Feed the Future Launches the Innovation Exchange
Feed the Future has launched a Feed the Future Innovation Exchange, a virtual platform designed to accelerate impact by connecting researchers working on food security challenges with funders and scaling partners.
Feed the Future, the U.S. Government’s global hunger and food security initiative, invests in research and innovation to develop new tools and approaches designed to sustainably reduce global poverty, hunger, and malnutrition in the face of complex, dynamic challenges. In order to enhance the impacts from the investments made in the multi-stage research pipeline, the Feed the Future Innovation Exchange will facilitate the adoption of proven technologies, management practices, and approaches by technology scaling partners such as development donors, impact investors, non-governmental organizations, policy makers, partner country governments and the private sector.
The new site, powered by the Global Innovation Exchange (GIE), showcases and curates food security solutions that meet a range of strategic priorities including the DryCard, a tool to ensure safe storage of grain, and the Manual Pivot Piping System, an approach to maximize the coverage of irrigation systems.

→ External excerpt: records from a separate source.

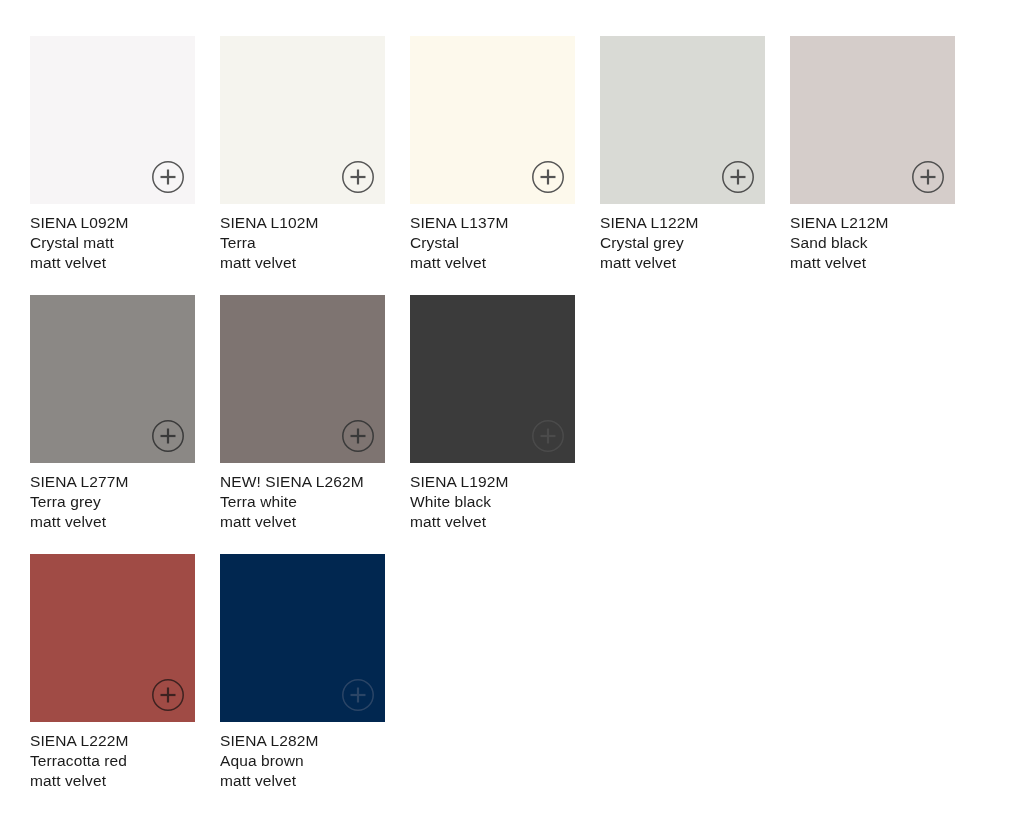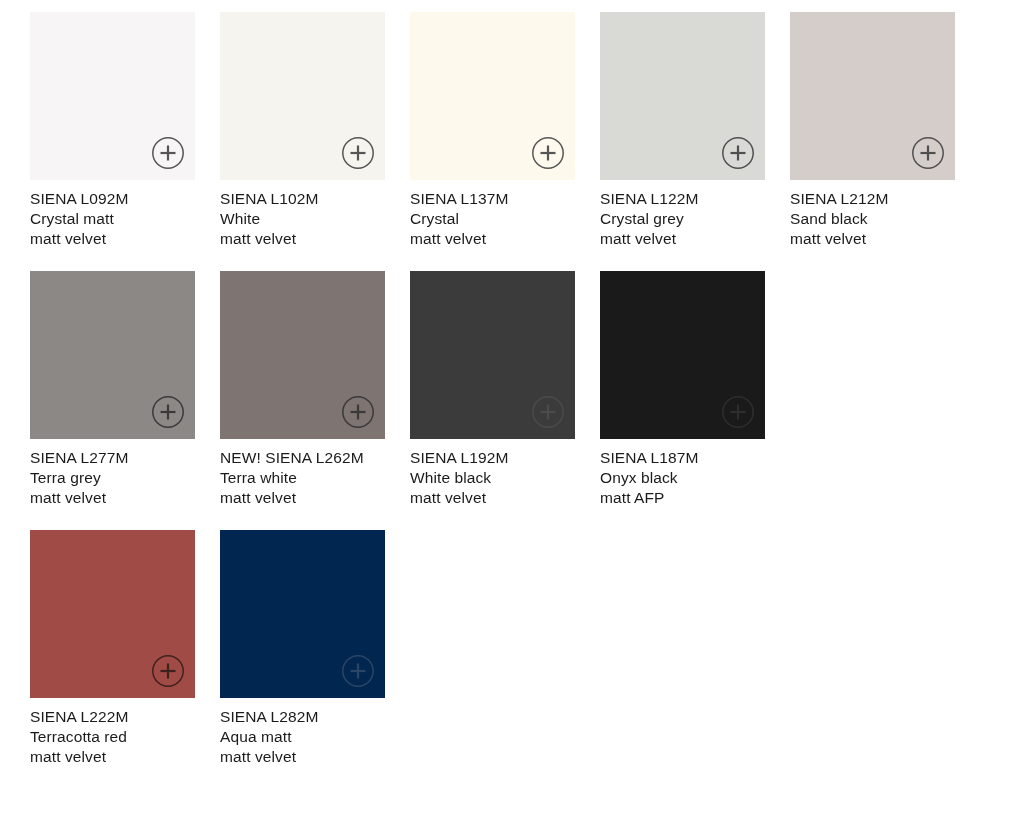--- a/index.html
+++ b/index.html
@@ -13,21 +13,21 @@
     height: 815px;
     font-family: "Liberation Sans", sans-serif;
     -webkit-font-smoothing: antialiased;
     overflow: hidden;
   }
 
   #swatch-grid {
     position: relative;
     width: 1024px;
     height: 815px;
-    padding: 12px 0 0 30px;
+    padding: 36px 0 0 30px;
     box-sizing: border-box;
   }
 
   .swatch-row {
     display: flex;
     flex-direction: row;
     gap: 25px;
     margin-bottom: 22px;
   }
 
@@ -102,21 +102,21 @@
           <span class="add-button">
             <svg viewBox="0 0 34 34">
               <circle cx="17" cy="17" r="15.2" fill="none" stroke="#555555" stroke-width="1.5"></circle>
               <line x1="9.5" y1="17" x2="24.5" y2="17" stroke="#555555" stroke-width="2.2"></line>
               <line x1="17" y1="9.5" x2="17" y2="24.5" stroke="#555555" stroke-width="2.2"></line>
             </svg>
           </span>
         </div>
         <div class="swatch-caption">
           <span class="caption-line caption-code">SIENA L102M</span>
-          <span class="caption-line">White</span>
+          <span class="caption-line">Terra</span>
           <span class="caption-line">matt velvet</span>
         </div>
       </div>
       <div class="swatch-card">
         <div class="swatch-chip" style="background-color: rgb(253, 249, 236);">
           <span class="add-button">
             <svg viewBox="0 0 34 34">
               <circle cx="17" cy="17" r="15.2" fill="none" stroke="#555555" stroke-width="1.5"></circle>
               <line x1="9.5" y1="17" x2="24.5" y2="17" stroke="#555555" stroke-width="2.2"></line>
               <line x1="17" y1="9.5" x2="17" y2="24.5" stroke="#555555" stroke-width="2.2"></line>
@@ -204,36 +204,20 @@
               <line x1="17" y1="9.5" x2="17" y2="24.5" stroke="#4b4b4b" stroke-width="2.2"></line>
             </svg>
           </span>
         </div>
         <div class="swatch-caption">
           <span class="caption-line caption-code">SIENA L192M</span>
           <span class="caption-line">White black</span>
           <span class="caption-line">matt velvet</span>
         </div>
       </div>
-      <div class="swatch-card">
-        <div class="swatch-chip" style="background-color: rgb(26, 26, 26);">
-          <span class="add-button">
-            <svg viewBox="0 0 34 34">
-              <circle cx="17" cy="17" r="15.2" fill="none" stroke="#2e2e2e" stroke-width="1.5"></circle>
-              <line x1="9.5" y1="17" x2="24.5" y2="17" stroke="#2e2e2e" stroke-width="2.2"></line>
-              <line x1="17" y1="9.5" x2="17" y2="24.5" stroke="#2e2e2e" stroke-width="2.2"></line>
-            </svg>
-          </span>
-        </div>
-        <div class="swatch-caption">
-          <span class="caption-line caption-code">SIENA L187M</span>
-          <span class="caption-line">Onyx black</span>
-          <span class="caption-line">matt AFP</span>
-        </div>
-      </div>
     </div>
     <div class="swatch-row">
       <div class="swatch-card">
         <div class="swatch-chip" style="background-color: rgb(160, 75, 69);">
           <span class="add-button">
             <svg viewBox="0 0 34 34">
               <circle cx="17" cy="17" r="15.2" fill="none" stroke="#3d2220" stroke-width="1.5"></circle>
               <line x1="9.5" y1="17" x2="24.5" y2="17" stroke="#3d2220" stroke-width="2.2"></line>
               <line x1="17" y1="9.5" x2="17" y2="24.5" stroke="#3d2220" stroke-width="2.2"></line>
             </svg>
@@ -250,18 +234,18 @@
           <span class="add-button">
             <svg viewBox="0 0 34 34">
               <circle cx="17" cy="17" r="15.2" fill="none" stroke="#2b4566" stroke-width="1.5"></circle>
               <line x1="9.5" y1="17" x2="24.5" y2="17" stroke="#2b4566" stroke-width="2.2"></line>
               <line x1="17" y1="9.5" x2="17" y2="24.5" stroke="#2b4566" stroke-width="2.2"></line>
             </svg>
           </span>
         </div>
         <div class="swatch-caption">
           <span class="caption-line caption-code">SIENA L282M</span>
-          <span class="caption-line">Aqua matt</span>
+          <span class="caption-line">Aqua brown</span>
           <span class="caption-line">matt velvet</span>
         </div>
       </div>
     </div>
   </div>
 
 </body></html>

Each of the over 80 innovations currently exhibited on the site uses the GIE innovation profile format. The profiles allow interested partners to quickly see an overview of the characteristics and journey of each innovation, including a badge of support, which validates Feed the Future’s financial support in the form of a “Verified Funds” logo and the innovation’s inclusion in more targeted searches. Feed the Future has invested in thousands of innovations, including the Sweet Potato Leaves for Human Nutrition, Push-Pull System for Stem Borer Management in Maize, and the Smartphone App for Dairy Animal Ration Formulation, and will incorporate more innovations on the site as they become ready to be taken up by technology scaling partners.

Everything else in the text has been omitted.